# Stairway or Freebird?



## one100grand (Jun 21, 2011)

Which do you like better and why?


----------



## BOB350RX (Jun 21, 2011)

not a big skynrd fan, never was nor will be..


----------



## Jim (Jun 21, 2011)

Freebird


----------



## one100grand (Jun 21, 2011)

BOB350RX said:


> not a big skynrd fan, never was nor will be..


My guess is that if you never were, they probably won't do anything to change your mind at this point :LOL2:


----------



## BOB350RX (Jun 21, 2011)

one100grand said:


> BOB350RX said:
> 
> 
> > not a big skynrd fan, never was nor will be..
> ...




hahaha :roflmao: haha thats good horrible but good thanks i needed a good laugh


----------



## 200racing (Jun 21, 2011)

voted free bird. mainly because i hate stairway,it is my least favorite zep song.


----------



## BassGeek54 (Jun 21, 2011)

I had to go with Stairway...I really like both but I used to be in various bands and we played Freebird at least twice every weekend for several years.


----------



## BassAddict (Jun 21, 2011)

Freebird by a mile! My scientific study just found it its a much better song to drink beer too! :LOL2: :LOL2:


----------



## batman (Jun 22, 2011)

Freebird!
LS RIP.


----------



## bcbouy (Jun 22, 2011)

i hate stairway more than i hate country.and i really hate country


----------



## hossthehermit (Jun 22, 2011)

Hard choice, but..... Stairway


----------



## fender66 (Jun 22, 2011)

Freebird. :-


----------



## shamoo (Jun 22, 2011)

Good ole Southern Rock, :-


----------



## BaitCaster (Jun 22, 2011)

Close call, but had to go with Stairway, too many good memories of the last dance in high school....


----------



## MadCatX (Jun 22, 2011)

Freebird - those southern boys can jam

But those UK cats had a helluva song with Stairway


----------



## jixer (Jun 22, 2011)

Freebird.

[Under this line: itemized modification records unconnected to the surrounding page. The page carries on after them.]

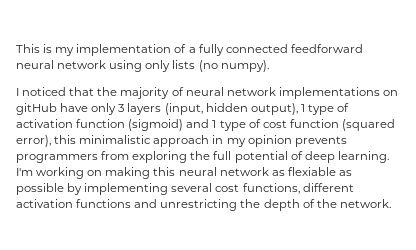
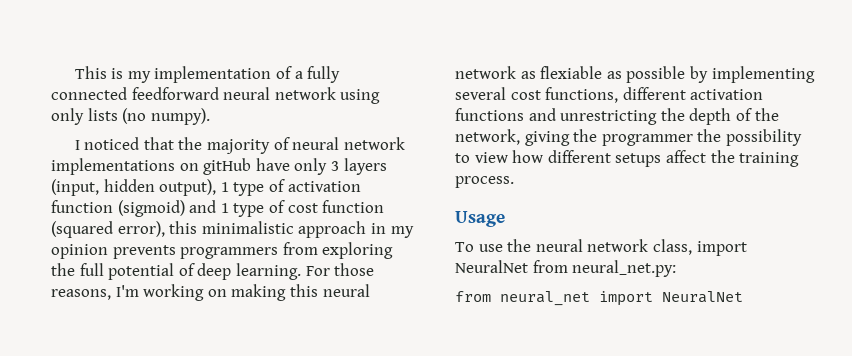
- I'm working on making this neural network as flexiable as possible by implementing several cost functions, different activation functions and unrestricting the depth of the network.
+ For those reasons, I'm working on making this neural network as flexiable as possible by implementing several cost functions, different activation functions and unrestricting the depth of the network, giving the programmer the possibility to view how different setups affect the training process.
+ Usage
+ To use the neural network class, import NeuralNet from neural_net.py:
+ from neural_net import NeuralNet

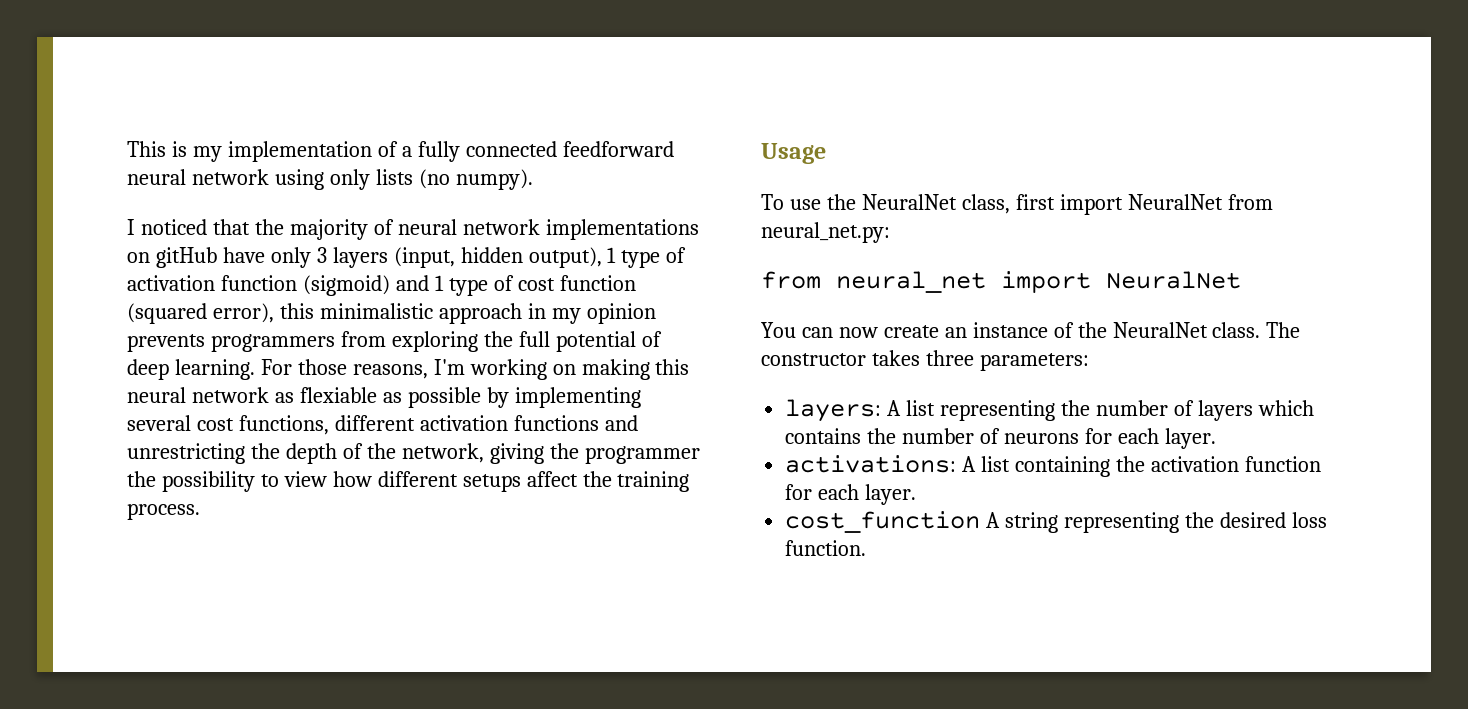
- To use the neural network class, import NeuralNet from neural_net.py:
+ To use the NeuralNet class, first import NeuralNet from neural_net.py:
+ You can now create an instance of the NeuralNet class. The constructor takes three parameters:
+ layers: A list representing the number of layers which contains the number of neurons for each layer.
+ activations: A list containing the activation function for each layer.
+ cost_function A string representing the desired loss function.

Hard decision but Stairway is played all the time, so I enjoy Freebird more.


----------



## FishinsMyLife (Jun 22, 2011)

No option for "Neither because they're both overplayed." I said Skynyrd though. I wouldn't be upset if I never heard Sweet Home Alabama, Freebird, or Stairway to Heaven again.


----------



## huntinfool (Jun 22, 2011)

Love them both, but Freebird gets the nod.


----------



## nomowork (Jun 22, 2011)

https://www.youtube.com/watch?v=vt12IjkS_OM

This is amazing!


----------



## Hanr3 (Jun 23, 2011)

Not really a tough choice for me. Stairway is the best song Led Zepplin produced, however I'm not a Zepplin fan. Freebird was my choice of the two.

However if you would have added anything by Zappa you would have gotten a different answer. :mrgreen:


----------